J’interroge la Ministre des solidarités et de la santé sur l’urgence de la situation écologique et sanitaire dans la vallée de l’Orbiel. Entre 1892 et 2004, les mines et usines dites de Salsigne, situées à 15 km au nord de Carcassonne, ont produit environ 120 tonnes d’or, 270 tonnes d’argent et 400 tonnes de cuivre.
Ce site a accueilli la plus grande mine d’or d’Europe mais aussi le premier producteur au monde d’arsenic et autres métaux lourds générés.

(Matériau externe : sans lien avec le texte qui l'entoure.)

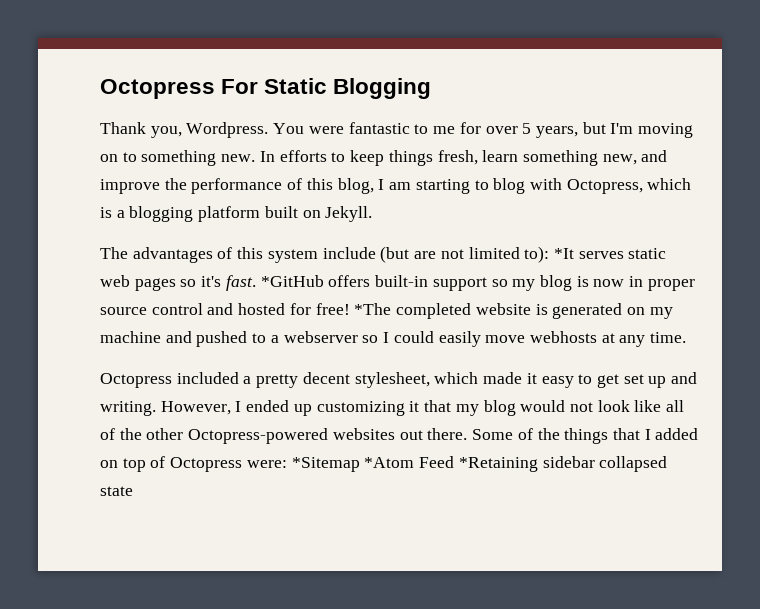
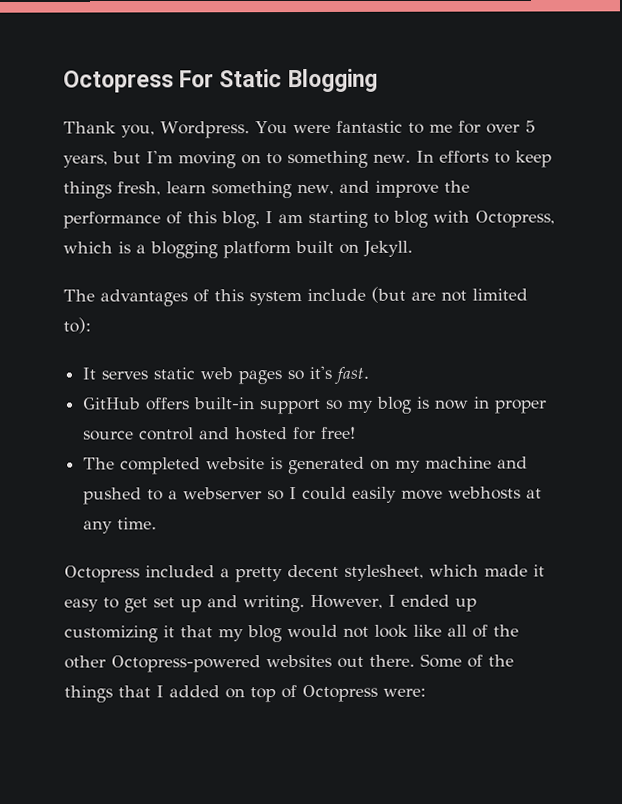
[553,248,574,259] *It -> [82,367,97,380] // It
[260,275,324,287] *GitHub -> [82,397,142,410] // GitHub
[354,303,392,315] *The -> [83,457,116,470] // The
[291,456,668,472] [100,486,133,496] *Sitemap *Atom Feed *Retaining sidebar collapsed state -> (426, 692) none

En 2004 la mine ferme mais laisse un passif environnemental et sanitaire dramatique : 1,2 million de tonnes de produits hautement toxiques mélangés dans un total de 14 millions de tonnes de déchets sous forme, entre autres, de deux grandes collines artificielles mais aussi de dépôts à l’air libre (comme sur le site de Nartau).
Le confinement et l’étanchéité des déchets étaient garantis par l’État pour cinquante ans mais n’ont pas tenu quinze ans. Des associations environnementales dénoncent depuis plusieurs années ces multiples dangers, selon elles à l’origine de pathologies sanguines, maladies respiratoires, dermatoses et cancers.